-- Goal of the exercise --
From the entries below, output the line with "- While in the" and each following line up to and including the line with "While executing the", exactly as written.

-- Material for the task --
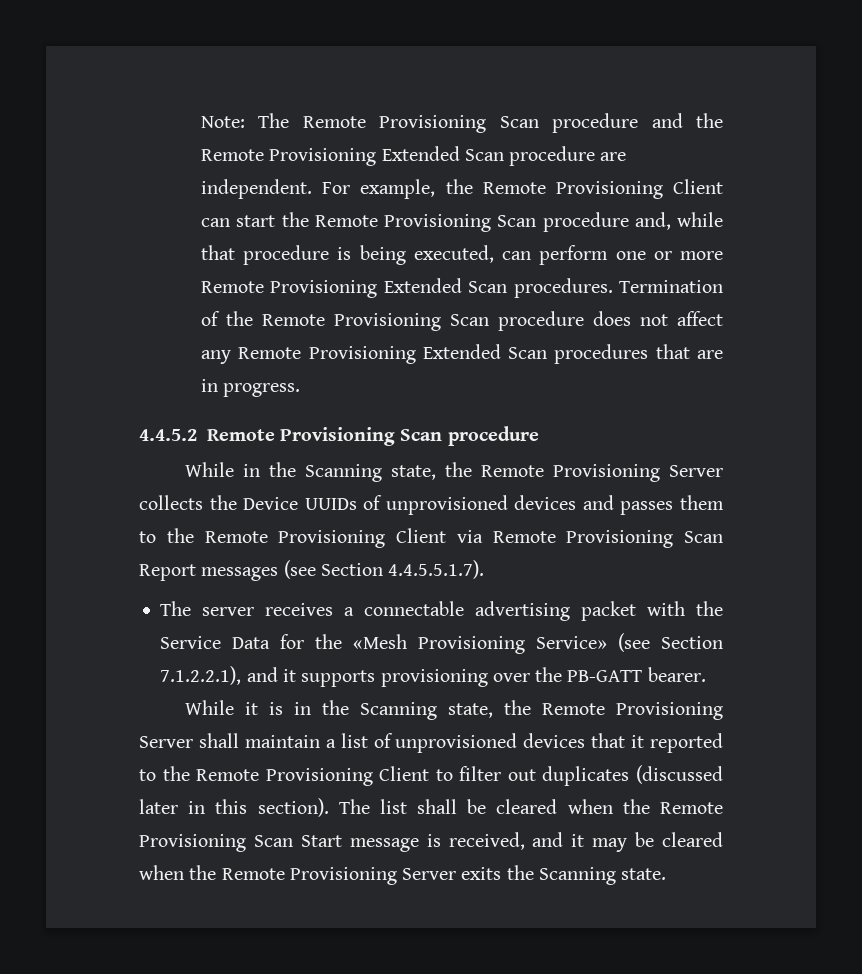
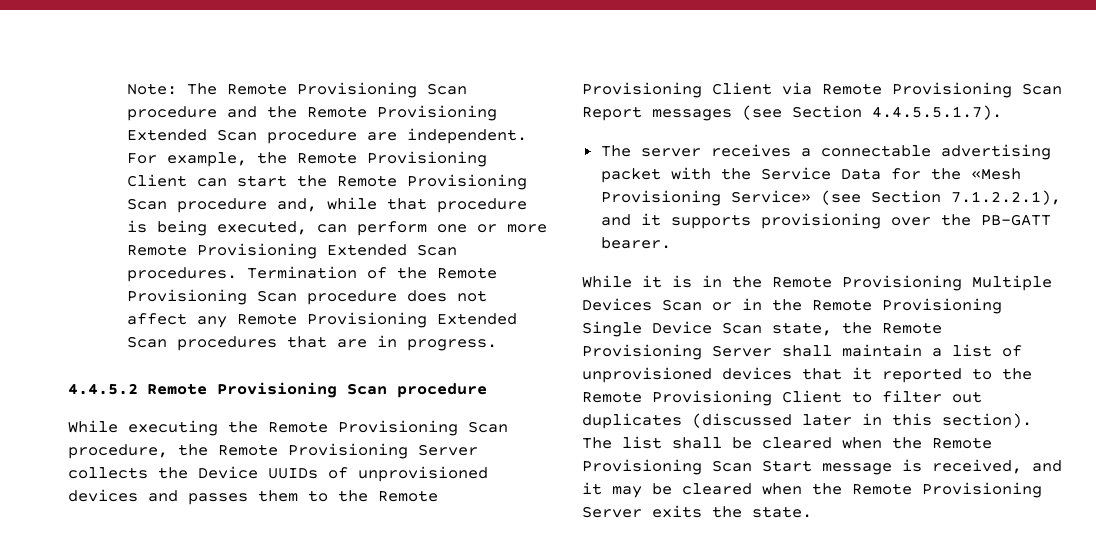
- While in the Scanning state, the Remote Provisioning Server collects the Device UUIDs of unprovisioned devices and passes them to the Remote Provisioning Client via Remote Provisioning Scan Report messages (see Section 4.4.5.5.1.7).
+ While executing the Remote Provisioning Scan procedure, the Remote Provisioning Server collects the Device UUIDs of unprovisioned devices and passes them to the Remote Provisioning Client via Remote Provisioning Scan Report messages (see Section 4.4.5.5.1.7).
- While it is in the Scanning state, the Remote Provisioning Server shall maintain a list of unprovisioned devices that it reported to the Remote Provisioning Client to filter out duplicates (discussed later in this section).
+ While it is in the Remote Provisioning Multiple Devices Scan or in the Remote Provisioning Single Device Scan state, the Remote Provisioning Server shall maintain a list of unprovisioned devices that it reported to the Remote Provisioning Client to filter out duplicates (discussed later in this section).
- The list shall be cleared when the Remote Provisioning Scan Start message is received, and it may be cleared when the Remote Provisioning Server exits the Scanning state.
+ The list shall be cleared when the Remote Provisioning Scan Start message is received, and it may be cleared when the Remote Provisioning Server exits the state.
==
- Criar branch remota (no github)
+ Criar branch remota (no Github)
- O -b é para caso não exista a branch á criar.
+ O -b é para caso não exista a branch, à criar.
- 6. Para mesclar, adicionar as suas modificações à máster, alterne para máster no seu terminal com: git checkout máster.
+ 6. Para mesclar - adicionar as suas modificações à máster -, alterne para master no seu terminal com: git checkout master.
* * *
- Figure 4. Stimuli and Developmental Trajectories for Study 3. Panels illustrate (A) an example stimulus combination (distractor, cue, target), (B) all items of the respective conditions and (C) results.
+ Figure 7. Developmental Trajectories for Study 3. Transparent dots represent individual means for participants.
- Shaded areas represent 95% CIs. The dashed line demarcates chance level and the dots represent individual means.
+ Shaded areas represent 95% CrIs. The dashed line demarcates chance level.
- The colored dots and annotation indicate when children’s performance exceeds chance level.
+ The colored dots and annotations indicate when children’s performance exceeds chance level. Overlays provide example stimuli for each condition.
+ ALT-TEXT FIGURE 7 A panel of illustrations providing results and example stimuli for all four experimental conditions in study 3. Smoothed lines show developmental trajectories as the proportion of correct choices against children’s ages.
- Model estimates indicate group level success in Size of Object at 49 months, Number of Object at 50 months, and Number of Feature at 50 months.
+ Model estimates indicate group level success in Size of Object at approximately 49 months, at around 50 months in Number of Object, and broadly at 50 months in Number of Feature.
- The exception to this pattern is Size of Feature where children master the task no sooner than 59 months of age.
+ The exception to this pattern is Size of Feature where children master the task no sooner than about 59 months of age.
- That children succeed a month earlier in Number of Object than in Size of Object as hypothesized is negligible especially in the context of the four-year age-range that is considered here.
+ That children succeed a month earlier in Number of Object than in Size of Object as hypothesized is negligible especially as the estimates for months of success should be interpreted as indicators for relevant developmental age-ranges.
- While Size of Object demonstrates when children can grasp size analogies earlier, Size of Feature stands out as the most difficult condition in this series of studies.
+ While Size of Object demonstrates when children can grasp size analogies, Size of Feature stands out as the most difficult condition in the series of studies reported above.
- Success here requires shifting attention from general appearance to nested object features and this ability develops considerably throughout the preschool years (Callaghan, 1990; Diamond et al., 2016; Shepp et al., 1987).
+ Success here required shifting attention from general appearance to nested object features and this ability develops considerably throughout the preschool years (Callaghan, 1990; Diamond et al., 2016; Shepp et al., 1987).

-- Written reply --
- While in the Scanning state, the Remote Provisioning Server collects the Device UUIDs of unprovisioned devices and passes them to the Remote Provisioning Client via Remote Provisioning Scan Report messages (see Section 4.4.5.5.1.7).
+ While executing the Remote Provisioning Scan procedure, the Remote Provisioning Server collects the Device UUIDs of unprovisioned devices and passes them to the Remote Provisioning Client via Remote Provisioning Scan Report messages (see Section 4.4.5.5.1.7).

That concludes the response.